Getting your Code to Run in Awkward Places
The Program
In my Linux Programming class we were given a webscraping assignment.
This consisted of writing a bash script as the main point of execution. The bash script downloads a webpage and calls a provided java program to convert the .html
to .xhtml
.
Next, the bash script calls a python program I wrote that traverses the xhtml
using xml.dom.minidom
and pulls the desired data off of the .xhtml
document. The python program will next create a mysql connection and insert the collected data into a mysql database.
When the python program finishes execution returns to bash. All of this work sits in a bash function so that I can loop it every minute and collect the data at a useful frequency and while still staying within ICANN regulation.
Why xHTML?
Html was not very standardized in it's early days.

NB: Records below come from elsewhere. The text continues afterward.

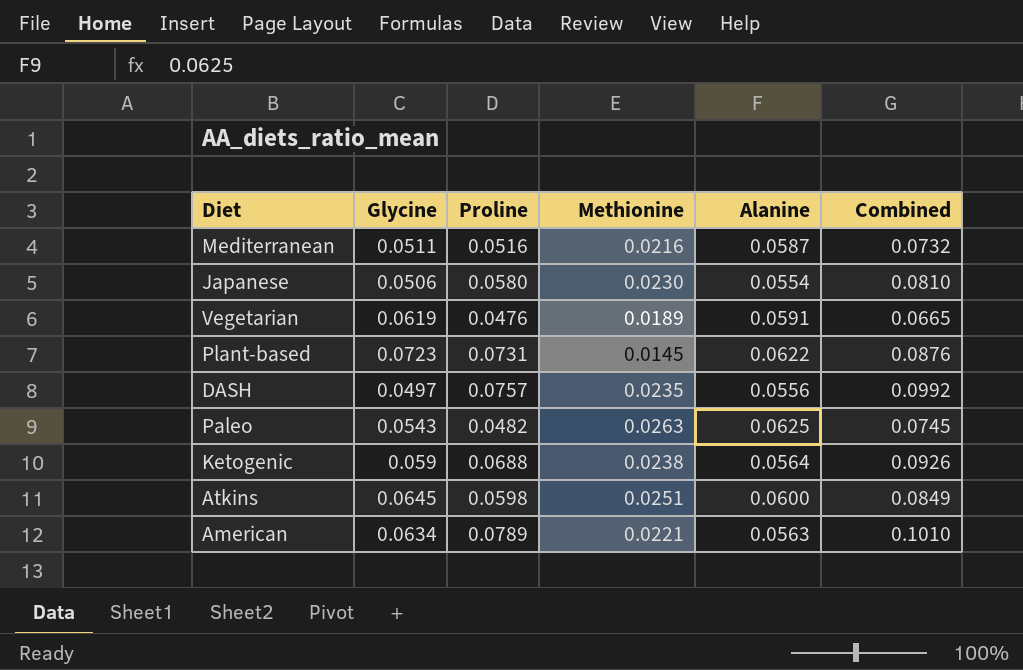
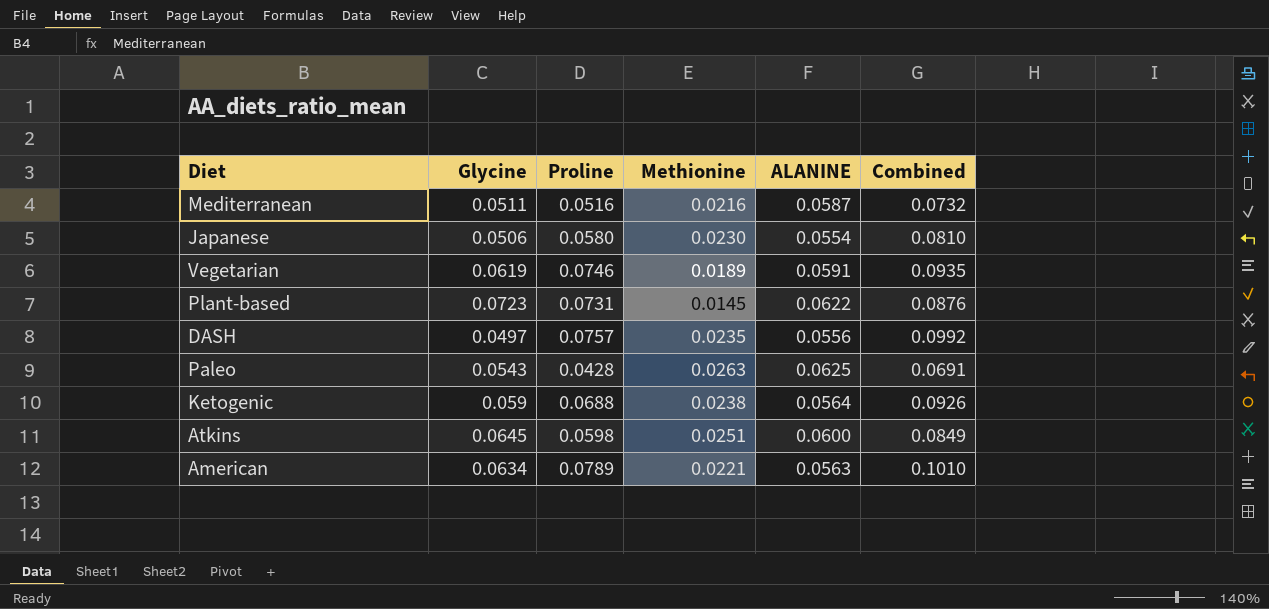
column name: Alanine -> ALANINE
Vegetarian | Proline: 0.0476 -> 0.0746
Vegetarian | Combined: 0.0665 -> 0.0935
Paleo | Proline: 0.0482 -> 0.0428
Paleo | Combined: 0.0745 -> 0.0691

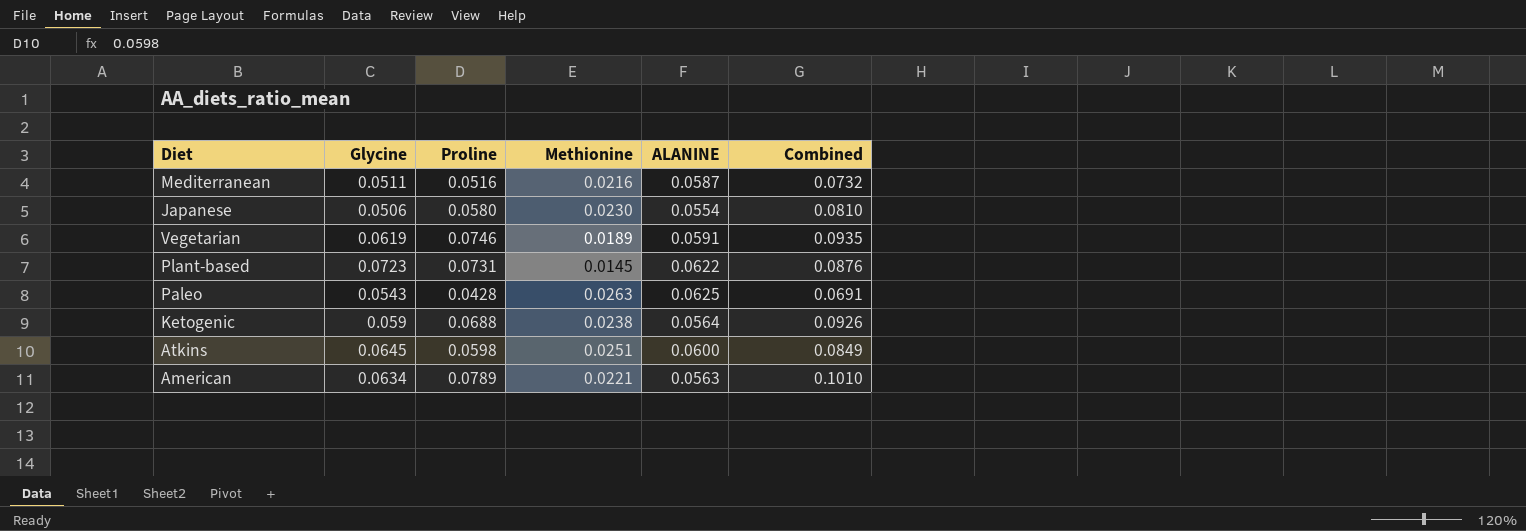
row DASH: 0.0497 | 0.0757 | 0.0235 | 0.0556 | 0.0992 -> none

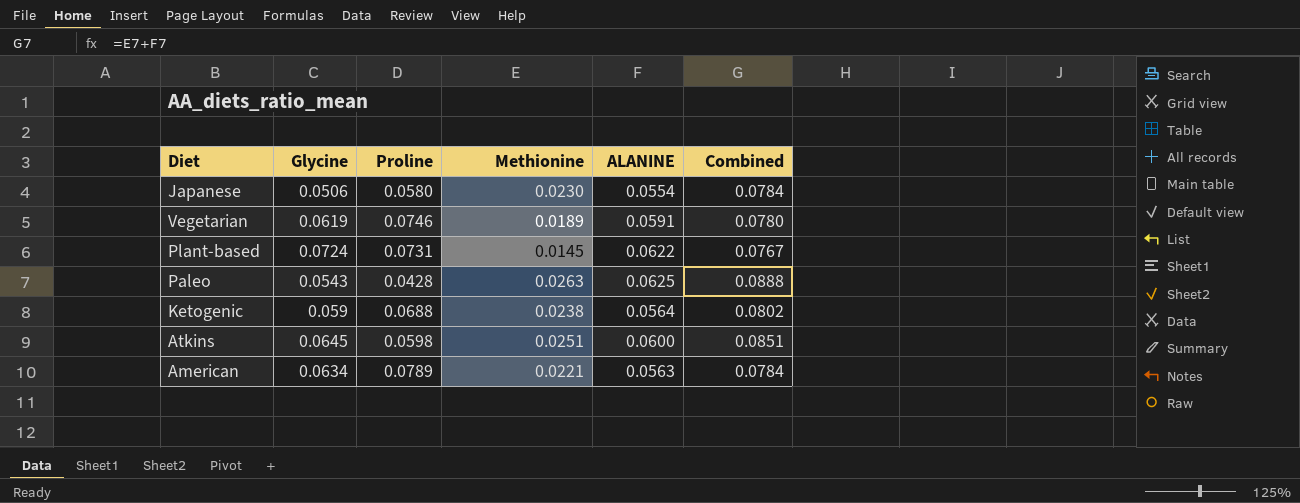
column Combined | formula: [Proline] + [Methionine] -> [Methionine] + [ALANINE]
row Mediterranean: 0.0511 | 0.0516 | 0.0216 | 0.0587 | 0.0732 -> none
Plant-based | Glycine: 0.0723 -> 0.0724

This resulted in some webpages possibly breaking the xml guidelines and browser developers having to accomodate for these special conditions.
xHTML was introduced which enforces the xml guidelines and provides some form of portability between browsers.

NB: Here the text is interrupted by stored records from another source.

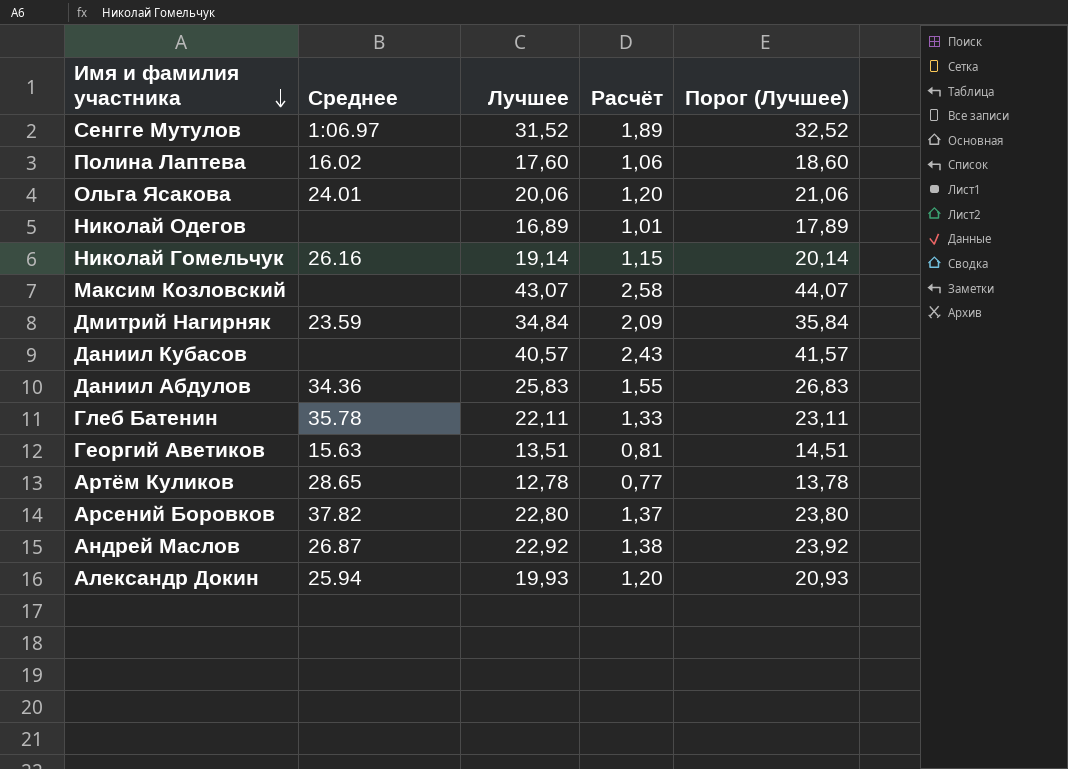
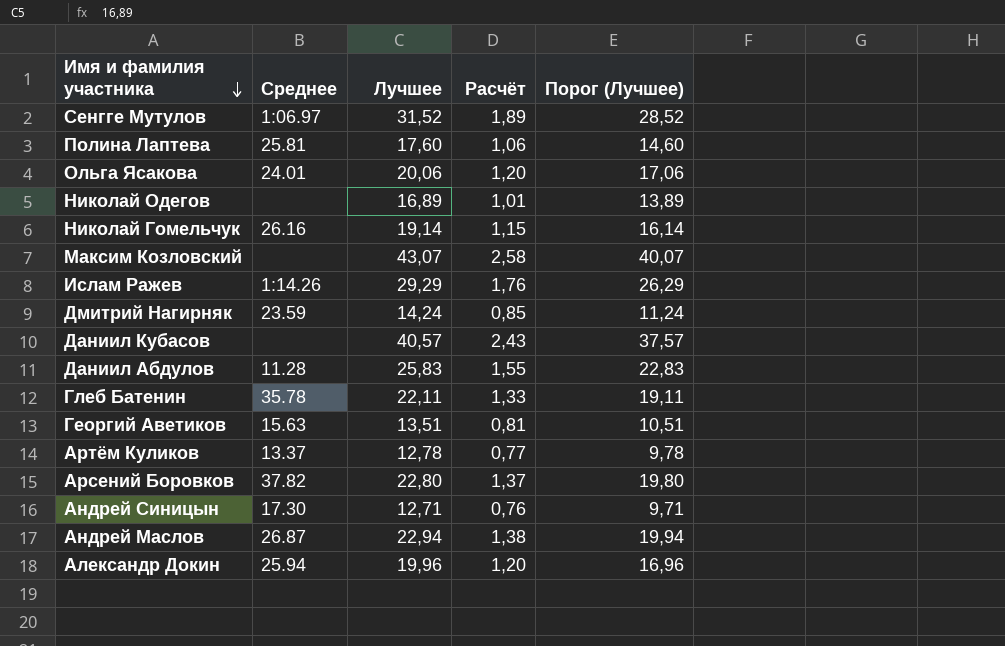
column Порог (Лучшее) | formula: [Лучшее] + 1 -> [Лучшее] - 3
Полина Лаптева | Среднее: 16.02 -> 25.81
row Ислам Ражев: none -> 1:14.26 | 29,29 | 1,76 | 26,29
Дмитрий Нагирняк | Лучшее: 34,84 -> 14,24
Дмитрий Нагирняк | Расчёт: 2,09 -> 0,85
Даниил Абдулов | Среднее: 34.36 -> 11.28
Артём Куликов | Среднее: 28.65 -> 13.37
row Андрей Синицын: none -> 17.30 | 12,71 | 0,76 | 9,71
Андрей Маслов | Лучшее: 22,92 -> 22,94
Александр Докин | Лучшее: 19,93 -> 19,96

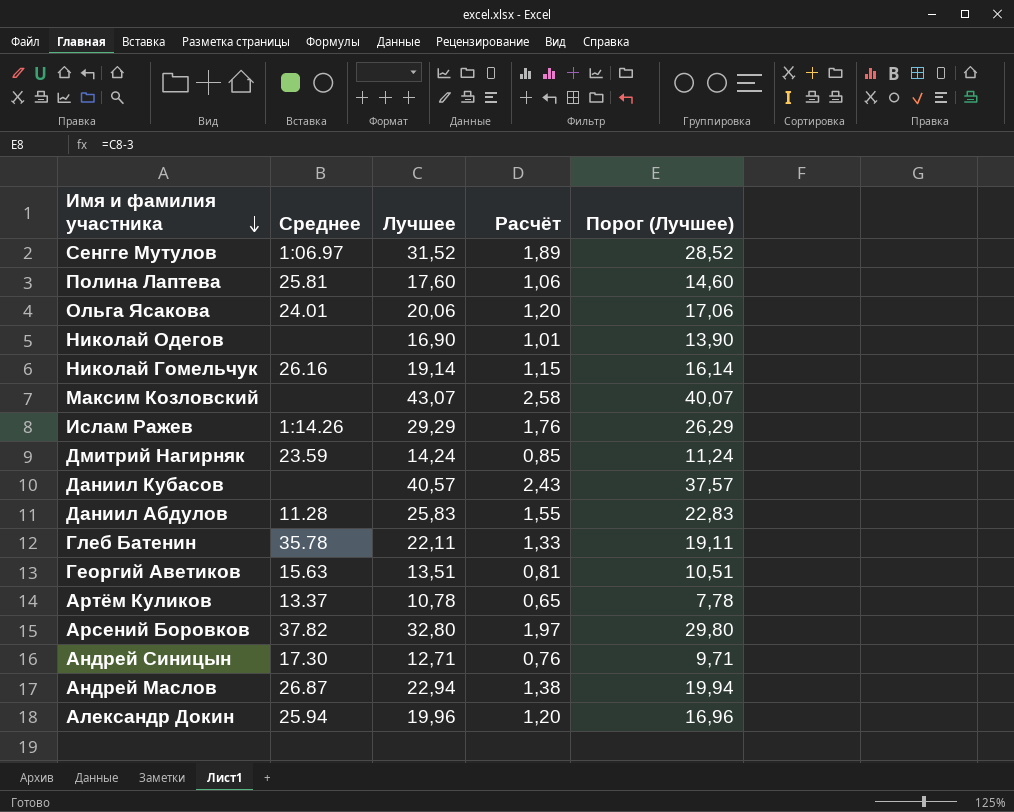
Николай Одегов | Лучшее: 16,89 -> 16,90
Николай Одегов | Порог (Лучшее): 13,89 -> 13,90
Артём Куликов | Лучшее: 12,78 -> 10,78
Артём Куликов | Расчёт: 0,77 -> 0,65
Артём Куликов | Порог (Лучшее): 9,78 -> 7,78
Арсений Боровков | Лучшее: 22,80 -> 32,80
Арсений Боровков | Расчёт: 1,37 -> 1,97
Арсений Боровков | Порог (Лучшее): 19,80 -> 29,80

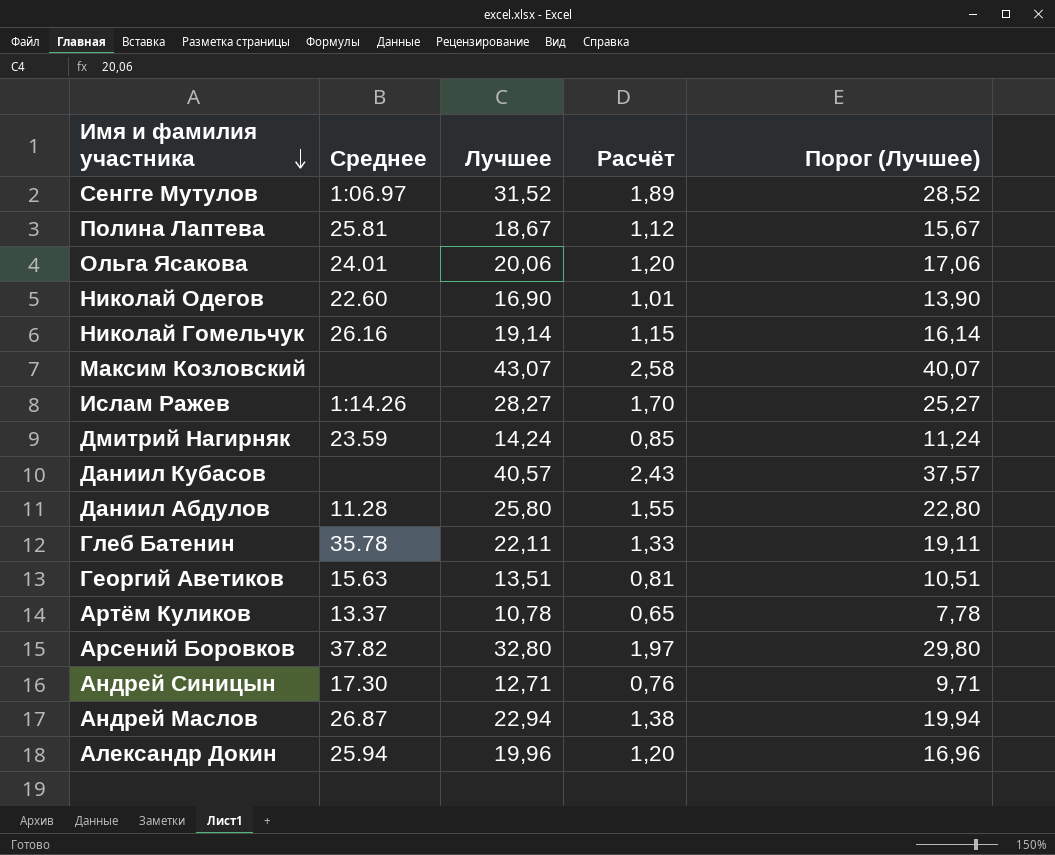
Полина Лаптева | Лучшее: 17,60 -> 18,67
Полина Лаптева | Расчёт: 1,06 -> 1,12
Полина Лаптева | Порог (Лучшее): 14,60 -> 15,67
Николай Одегов | Среднее: none -> 22.60
Ислам Ражев | Лучшее: 29,29 -> 28,27
Ислам Ражев | Расчёт: 1,76 -> 1,70
Ислам Ражев | Порог (Лучшее): 26,29 -> 25,27
Даниил Абдулов | Лучшее: 25,83 -> 25,80
Даниил Абдулов | Порог (Лучшее): 22,83 -> 22,80

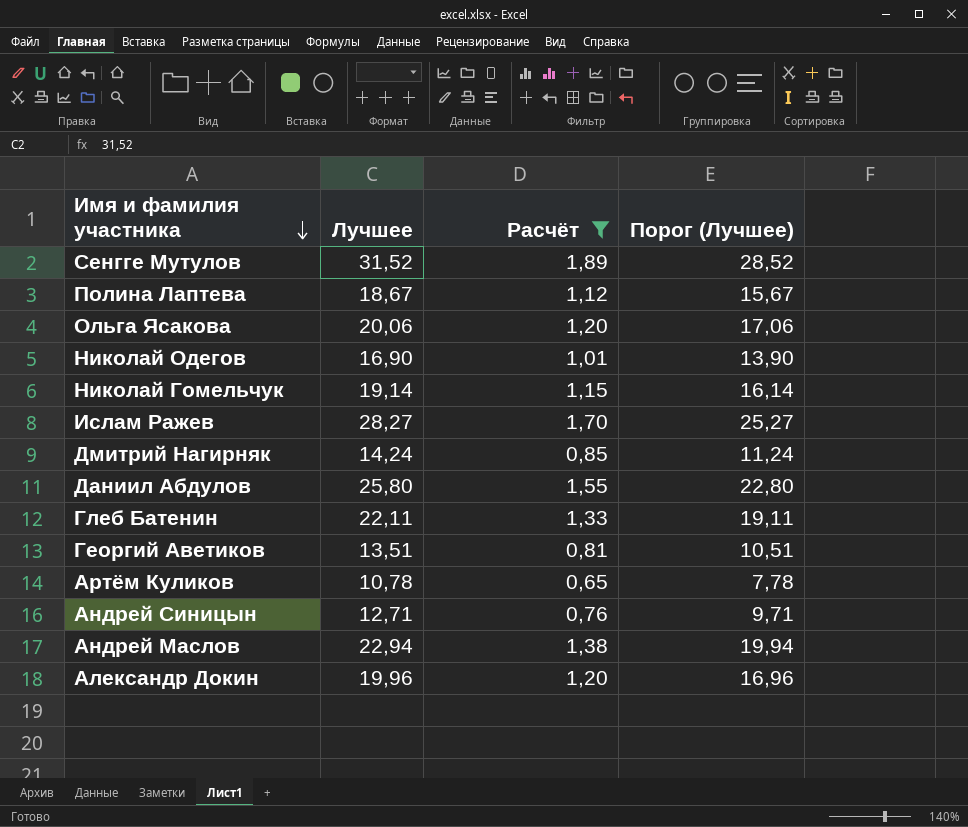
filter: none -> Расчёт <= 1,89
column Среднее | position: 2 -> none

In the assignment this is an added benefit as it allows us to safely navigate the webpage using a python xml library.
About the Environment
We were tasked to use mysql, html, and php to display our data. This means we were required to install and configure a LAMP stack on our machines in order to use apache to host the html and php code.
My university provides a distributed system dubbed AFS which is an unimportant acroynym. Each student is given a Linux environment running on a RHEL 7 system. In our Linux environment we are given ~/public_html
which is served, by apache, to a students personal subdirectory on the University's domain.
This is a good place to put student profile pages and where I personally practice Vanilla web technologies such as plain css, vanilla js and html.
The AFS environment is customized and locked down pretty well. Students have access to python, js, bash, ksh, gcc, g++, and a few other languages. It is also not very well known, however each student can request one mysql database to work with by filling out a form. Therefore, I can have an full LAMP stack provided to me by the school and can do all my work from AFS.
There is one caveat, we do not have access to any package manager on AFS, This includes pip
, dnf
, npm
etc.
Because my python program depends on xml.dom.minidom
and mysql.connector
this poses a problem if I wanted to run my code on the University's servers.
What did I do?
I have pip3 on my notebook and can easily use these modules in my python programs after a pip3 install --user mysql.connector xml.dom.minidom
.
After a short google search and look through the pip
documentation I found the -t
flag which specifies a target directory for the python package to be installed to.
After running pip3 install mysql.connector -t ./
I had the necessary python modules to rsync
up to the host. I used rsync -a
because the modules contain several subdirectories and archive mode preserves the directories and their structure.
Forcing Python to use the Modules
After some research I learned that I should not have the executable files in the working directory index.php
which served my webpage, this is because it would make them executable to users who type them into their browsers address bar.
I moved all executable files down into a subdirectory called ‘res’, I then adjusted all of my html to point into that subdirectory.
Therefore my project structure looks something like this:
.
├── getHTML.sh
├── index.php
├── parseHTML.py
├── res
│ ├── mysql
│ │ ├── connector
etc etc
There is one last issue. Python imports by default in it's working directory so it wouldn't see the modules in ./res/
without some intervention.
At the top of my python, after my imports from the std library I added the following lines:
sys.path.append(os.path.join(os.getcwd(), "res"))
import mysql.connector
What this does is it moves pythons execution path by intelligently joining the absolute path to the current working directory with the ‘res’ directory. When this path is appended onto the end of the execution path python will have effectively cd
'd into the res directory before it looks for mysql.connector
.
Conclusion
You can meet some unique challenges when programming for remote hosts, especially when you are met with restrictions however with some minor workarounds you can achieve more than you think you are capable of despite restrictions.
I've also learned some more about how flexible python can really be, I look forward to working and thinking outside of the box with future projects.